MRtrix3 / mrtrix3

MRtrix3 provides a set of tools to perform various advanced diffusion MRI analyses, including constrained spherical deconvolution (CSD), probabilistic tractography, track-density imaging, and apparent fibre density
http://www.mrtrix.org
Mozilla Public License 2.0
294 stars 181 forks source link

std::ssize_t audit #2972

Open Lestropie opened 3 months ago

Lestropie commented 3 months ago

Problem identified by @daljit46.

In various parts of the C++ code base, we have erroneously used std::ssize_t as "a signed integer of the same bit width as std::size_t, when in fact by the letter of the specification it is only guaranteed to support the value -1.

daljit46 commented 3 months ago

Determine an appropriate substitute type to use (typedef one if necessary)

Eigen uses std::ptrdiff_t for indices so I guess we could use that or perhaps int64_t for non-indices.

Lestropie commented 3 months ago

std::ptrdiff_t feels wrong from its name but from my first search for a definition is actually right:

std::ptrdiff_t is used for pointer arithmetic and array indexing, if negative values are possible.

daljit46 commented 2 months ago

In the meeting yesterday, we discussed a few possible typedefs for std::ptrdiff_t:

Lestropie commented 2 months ago

Sorry I missed. We've generally stuck to lowercase for typedefs internally. I'm also wondering if typedefs that are intended for more broad use tend to be *_type rather than *_t (eg. default_type). I like "index" and "stride"; is "offset" intended to be just a difference of "index"es, or more / something else?

jdtournier commented 2 months ago

My personal preference is also for all lowercase. Leaning towards index_t, but would be happy enough with index_type. I feel offset & stride both have slightly narrower scopes than what we need here.

daljit46 commented 2 months ago

Another point I would like to add is that adding multiple typedefs for indices, offset (for file offsets) and strides with the same underlying idea is not a bad idea. There are very few downsides and it would make it easier if at some point we want to change the types.

jdtournier commented 2 months ago

Yes, I think that was suggested the last time we discussed it, and I agree there's no real reason to stick with a single typedef. But on the other hand, there may be a few edge cases where it's not clear which one is most appropriate (though it admittedly wouldn't make any difference...). Furthermore, we are very unlikely to ever define these differently, given how often we'll be mixing them up. For example, computing the offset to the current voxel data in an image involves multiplying the strides by the indices and summing them to produce an offset - all 3 types in one expression...

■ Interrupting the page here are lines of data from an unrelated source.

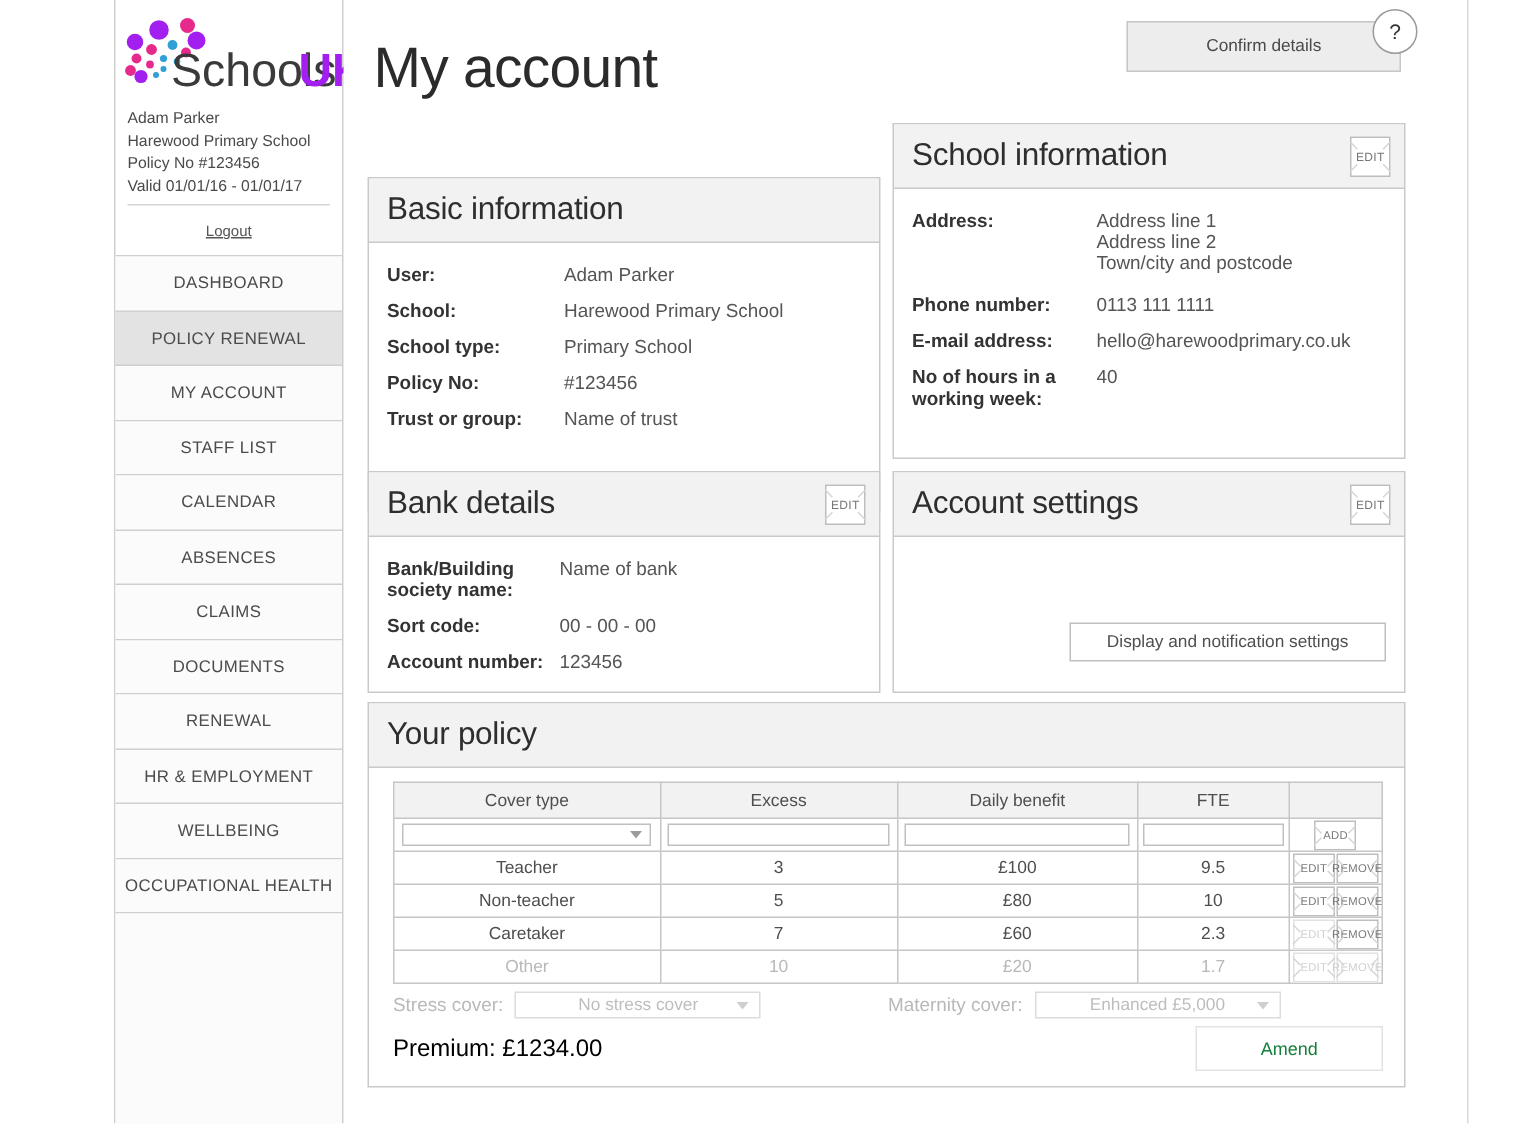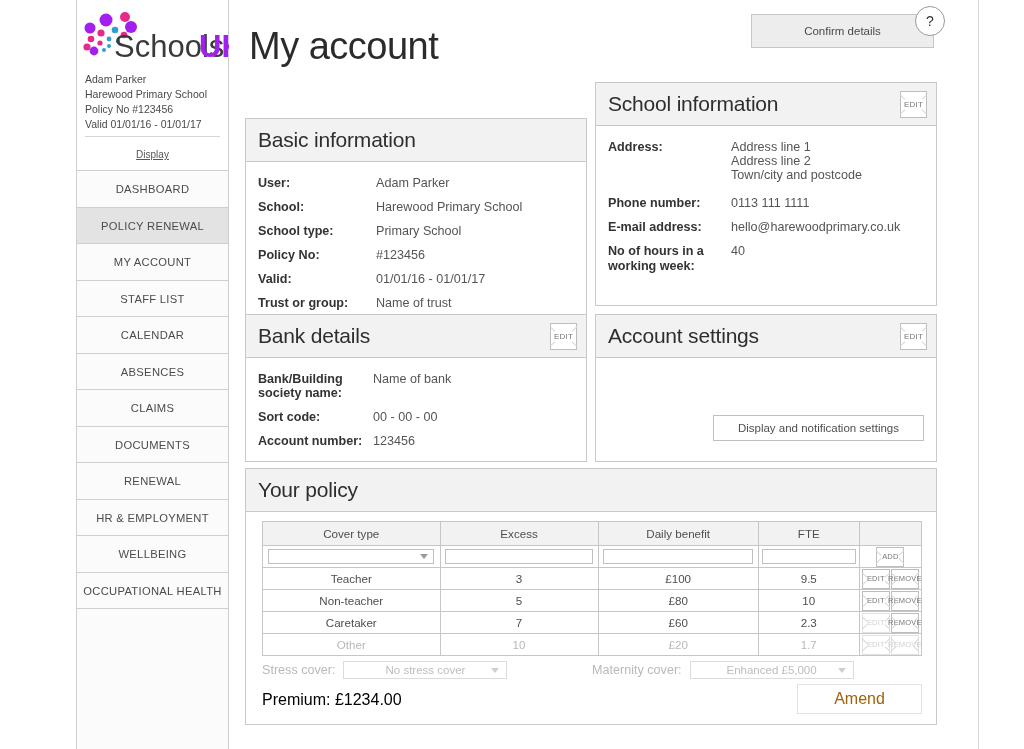"Display" span.logout-link { text: Display -> Logout }
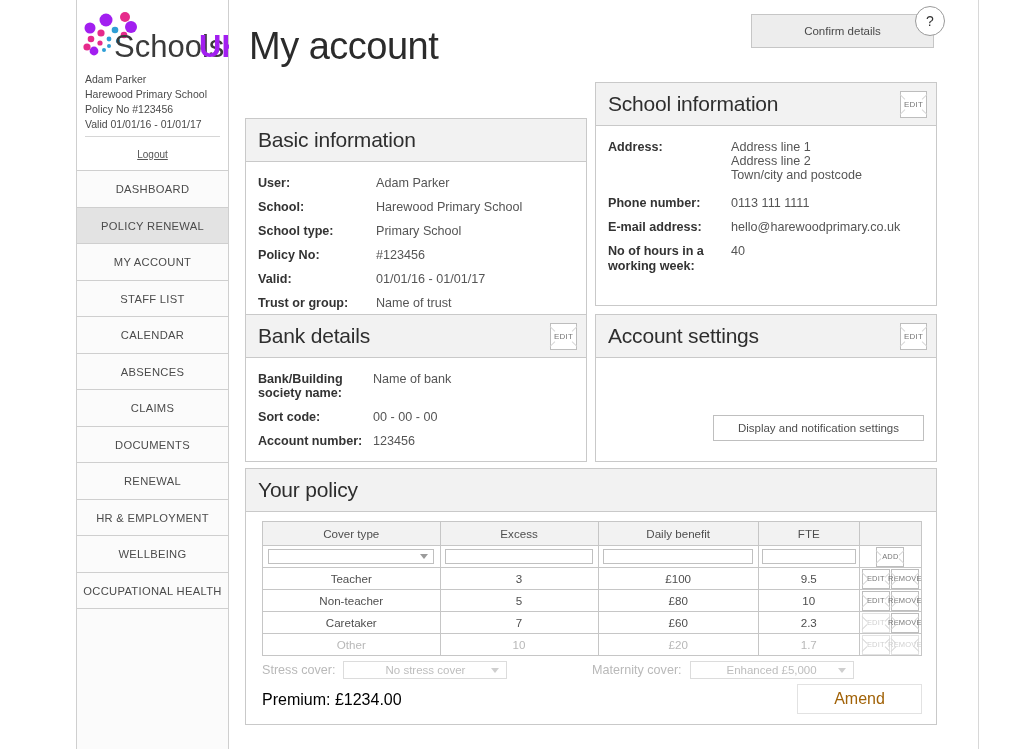"Valid:" div.drow { html: <div> <span>Valid:</span> <span>01/01/16 - 01/01/17</span> </div> -> none }
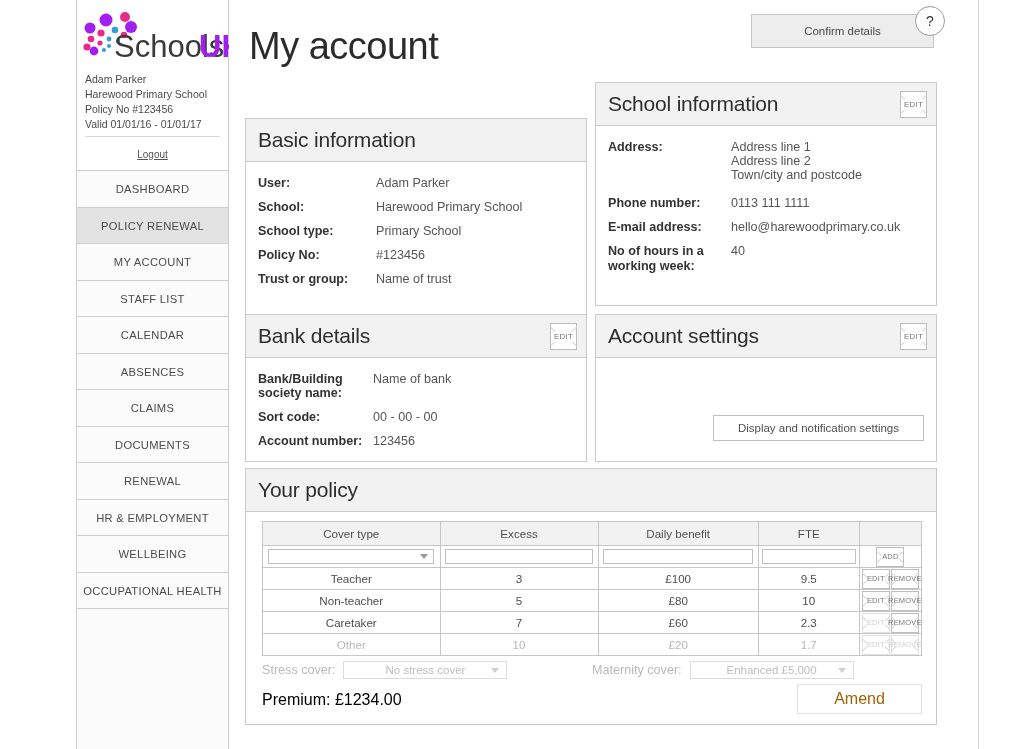"Amend" .amend-btn { color: #a16207 -> #15803d; font-size: 16px -> 12px }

So my preference would be to stick with a single typedef, and try to find one that is sufficiently broad to encompass all 3 uses. Thought I'll freely admit I'm not sure index_type really nails it...

daljit46 commented 1 month ago

Another name that came to my mind was to use isize_t as in Rust where signed integers are named as i32,i64,etc.

Lestropie commented 1 month ago

adding multiple typedefs for indices, offset (for file offsets) and strides with the same underlying idea is not a bad idea.

I'm quite happy to have multiple typedefs that resolve to the same underlying type. I've used that in some places. Often it helps to communicate the intent / appropriate usage of the data at hand.

What it doesn't catch is instances of implicit conversion between them, as there's no corresponding compiler warning for eg. loss of precision. Though perhaps once they are typedef'd we could (optionally temporarily) replace those typedefs with classes with explicit casts?

If something is an "index", I'd expect that to be a ssize_t rather than a signed integer; just an array index but with the scope for catching -1 errors. In the same vein, I suppose that for something like image strides, std::ptrdiff_t is used as it can act as a "difference of indices": idiff_t? Explicitly using std::ptrdiff_t everywhere feels strange because it's typically not pointers on which we are computing differences; this would substitute out just that component.

Other factor here is that STL uses size_t for indexing: https://eigen.tuxfamily.narkive.com/ZhXOa82S/signed-or-unsigned-indexing. There's likely different places in the code that use size_t vs. ssize_t depending on whether they are indexing into an STL container or an Eigen class.

Another name that came to my mind was to use isize_t

I'd be concerned about the subtlety of the distinction between isize_t and ssize_t: too easy to infer from the names alone that ssize_t is "signed" and therefore isize_t must be the opposite of that.